**YOUR INSTRUCTIONS**
Output the first line of the listing and each line after it, up to and including the line that contains "[58,405,148,417] Newsletters //", exactly as written, minus the pictures.

**GIVEN ENTRIES**
____

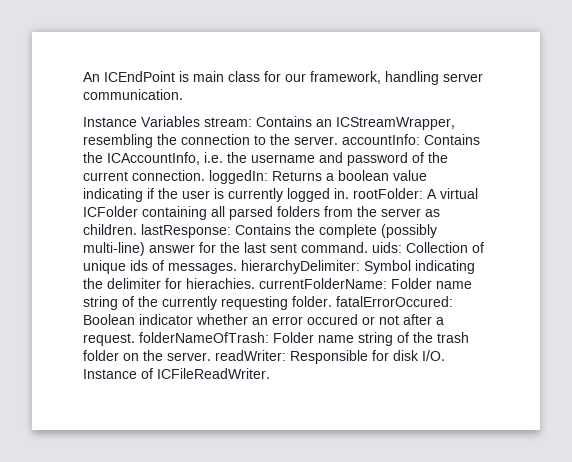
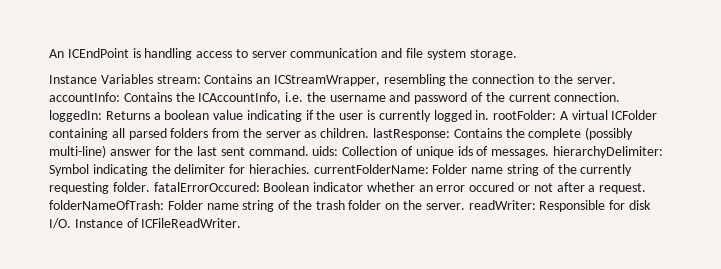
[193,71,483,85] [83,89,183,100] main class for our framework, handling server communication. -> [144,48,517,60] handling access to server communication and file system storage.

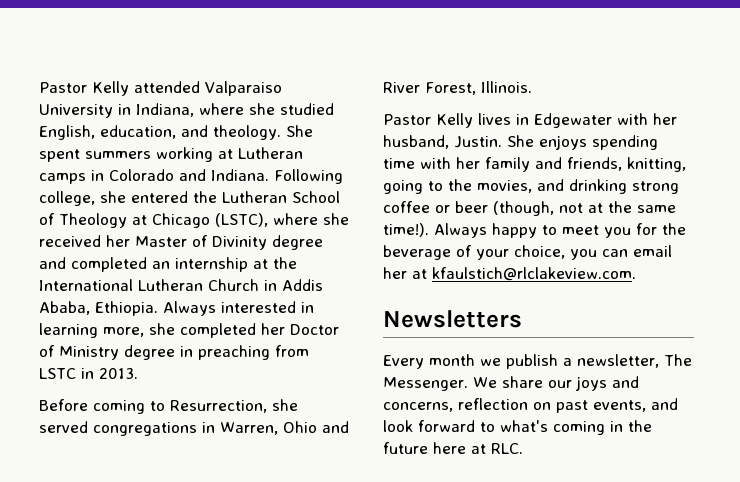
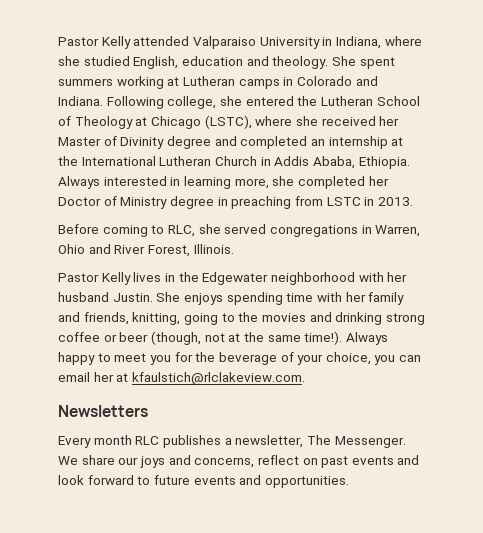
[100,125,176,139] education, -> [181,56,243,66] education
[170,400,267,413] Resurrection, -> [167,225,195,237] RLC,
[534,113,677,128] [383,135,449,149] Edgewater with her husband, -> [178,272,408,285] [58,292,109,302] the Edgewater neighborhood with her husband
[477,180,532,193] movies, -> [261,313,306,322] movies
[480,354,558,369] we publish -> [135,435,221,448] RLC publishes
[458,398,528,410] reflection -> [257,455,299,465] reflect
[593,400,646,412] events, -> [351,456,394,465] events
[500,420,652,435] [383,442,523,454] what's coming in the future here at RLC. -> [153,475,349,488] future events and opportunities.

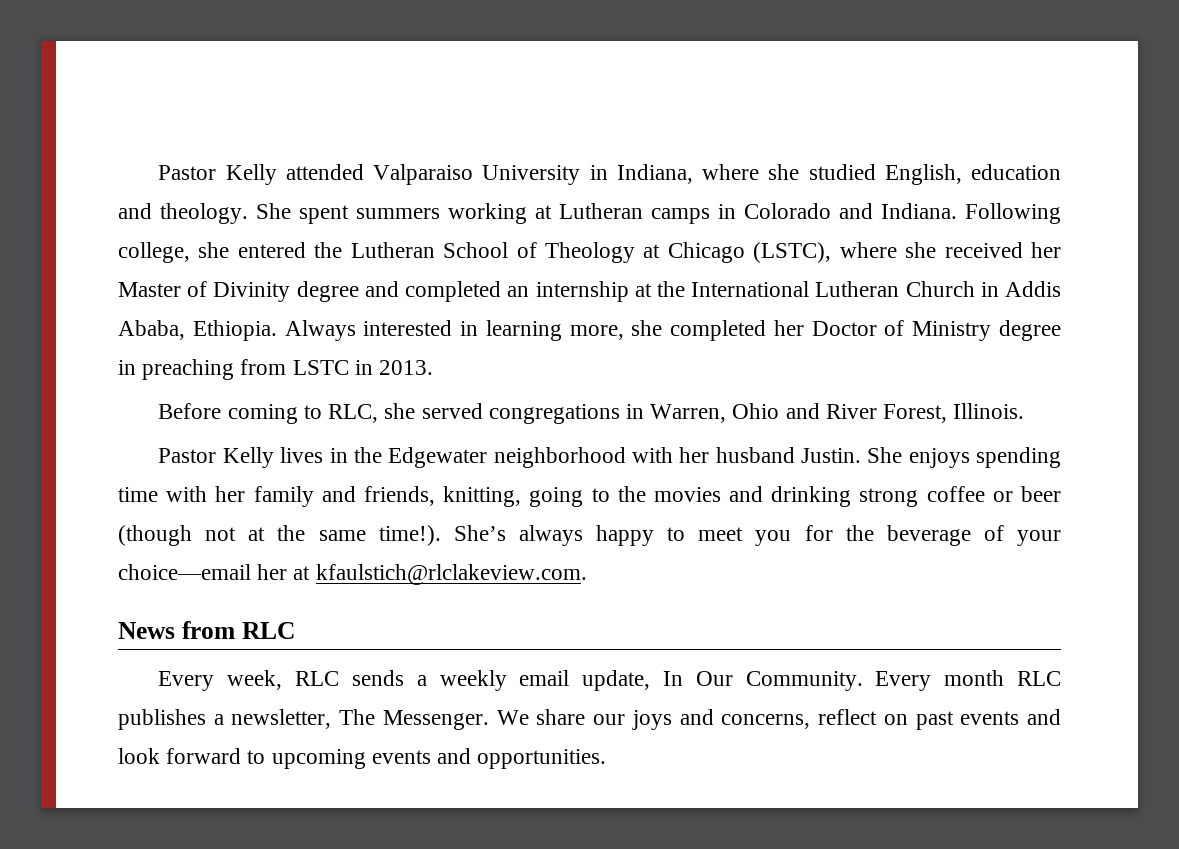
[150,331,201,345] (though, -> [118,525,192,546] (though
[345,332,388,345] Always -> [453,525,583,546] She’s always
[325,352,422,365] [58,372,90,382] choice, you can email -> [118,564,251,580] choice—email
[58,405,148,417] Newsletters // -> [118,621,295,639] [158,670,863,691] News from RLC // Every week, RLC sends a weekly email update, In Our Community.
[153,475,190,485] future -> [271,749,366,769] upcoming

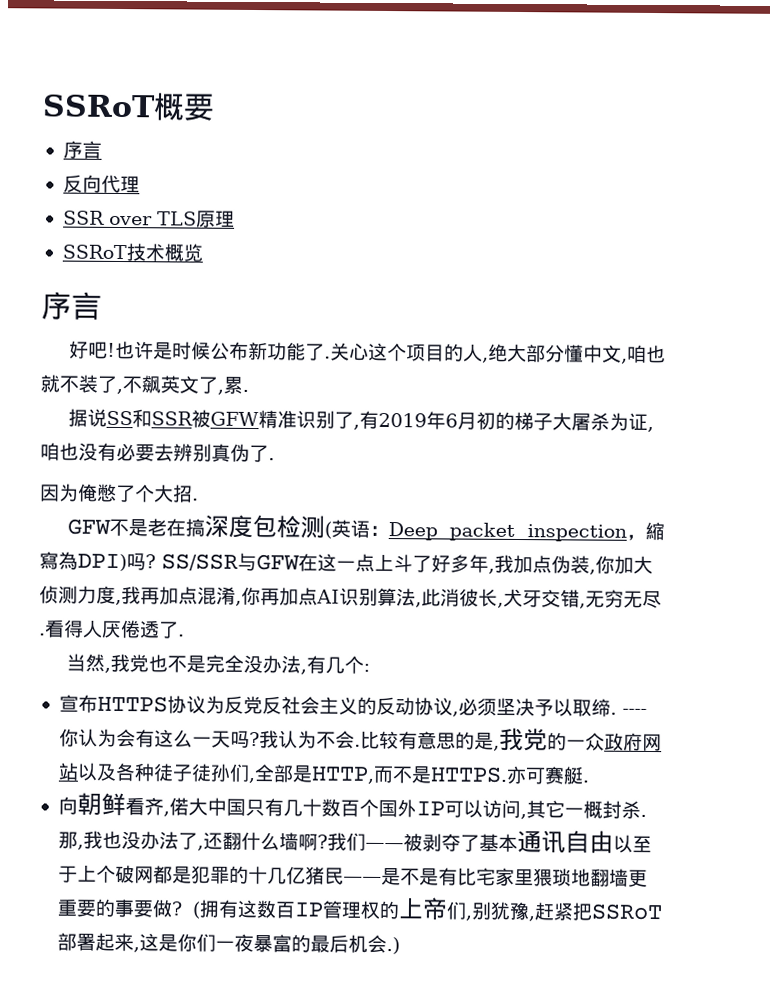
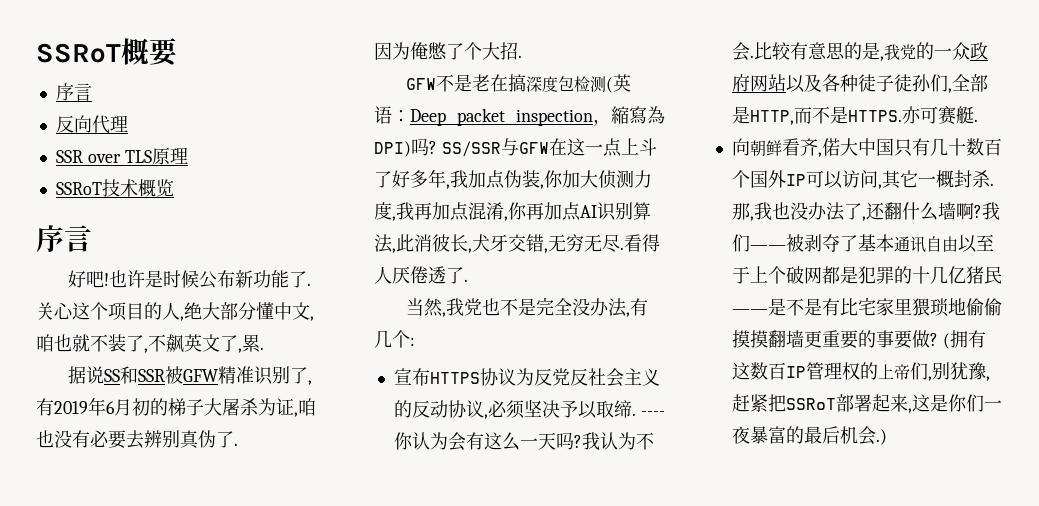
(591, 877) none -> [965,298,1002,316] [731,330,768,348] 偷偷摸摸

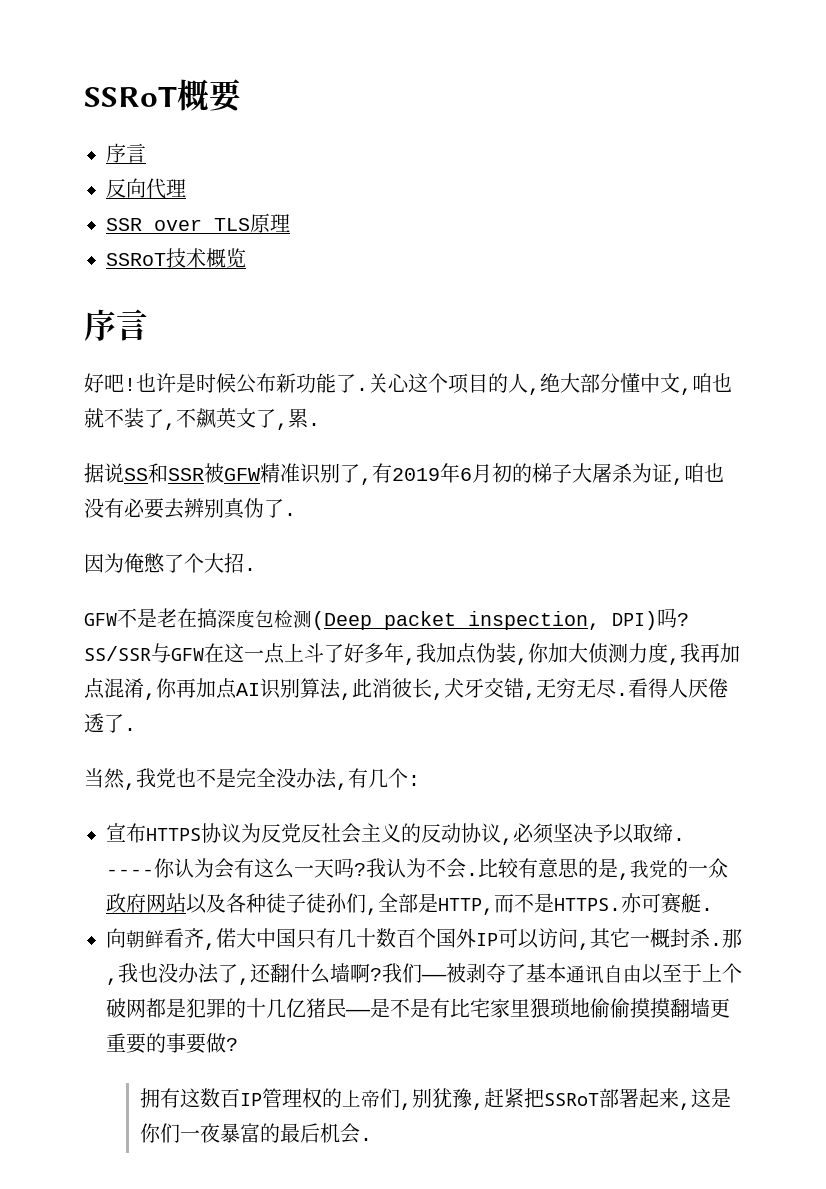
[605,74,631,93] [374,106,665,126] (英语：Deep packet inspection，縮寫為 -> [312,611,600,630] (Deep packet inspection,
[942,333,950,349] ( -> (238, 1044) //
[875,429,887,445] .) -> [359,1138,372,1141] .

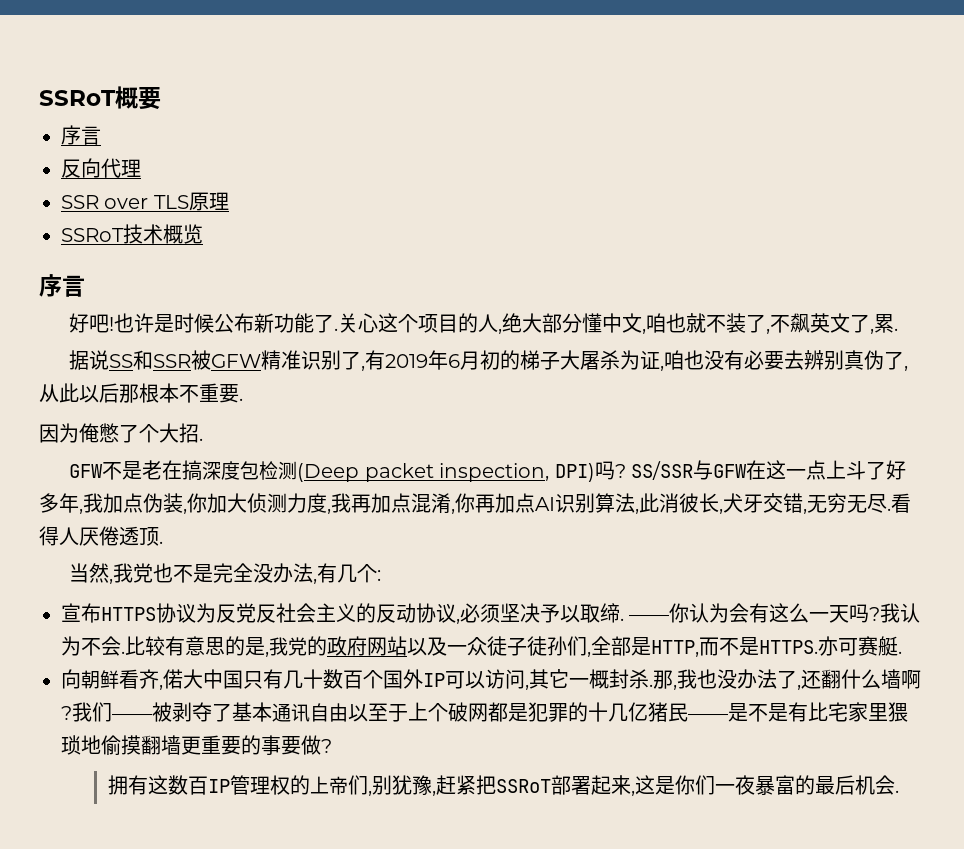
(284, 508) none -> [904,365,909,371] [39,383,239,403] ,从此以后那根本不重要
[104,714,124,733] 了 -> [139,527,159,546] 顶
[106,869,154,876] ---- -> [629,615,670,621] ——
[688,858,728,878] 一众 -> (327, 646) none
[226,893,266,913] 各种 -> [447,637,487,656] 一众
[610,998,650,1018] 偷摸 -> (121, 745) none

____

**RESPONSE AREA**
[193,71,483,85] [83,89,183,100] main class for our framework, handling server communication. -> [144,48,517,60] handling access to server communication and file system storage.

[100,125,176,139] education, -> [181,56,243,66] education
[170,400,267,413] Resurrection, -> [167,225,195,237] RLC,
[534,113,677,128] [383,135,449,149] Edgewater with her husband, -> [178,272,408,285] [58,292,109,302] the Edgewater neighborhood with her husband
[477,180,532,193] movies, -> [261,313,306,322] movies
[480,354,558,369] we publish -> [135,435,221,448] RLC publishes
[458,398,528,410] reflection -> [257,455,299,465] reflect
[593,400,646,412] events, -> [351,456,394,465] events
[500,420,652,435] [383,442,523,454] what's coming in the future here at RLC. -> [153,475,349,488] future events and opportunities.

[150,331,201,345] (though, -> [118,525,192,546] (though
[345,332,388,345] Always -> [453,525,583,546] She’s always
[325,352,422,365] [58,372,90,382] choice, you can email -> [118,564,251,580] choice—email
[58,405,148,417] Newsletters // -> [118,621,295,639] [158,670,863,691] News from RLC // Every week, RLC sends a weekly email update, In Our Community.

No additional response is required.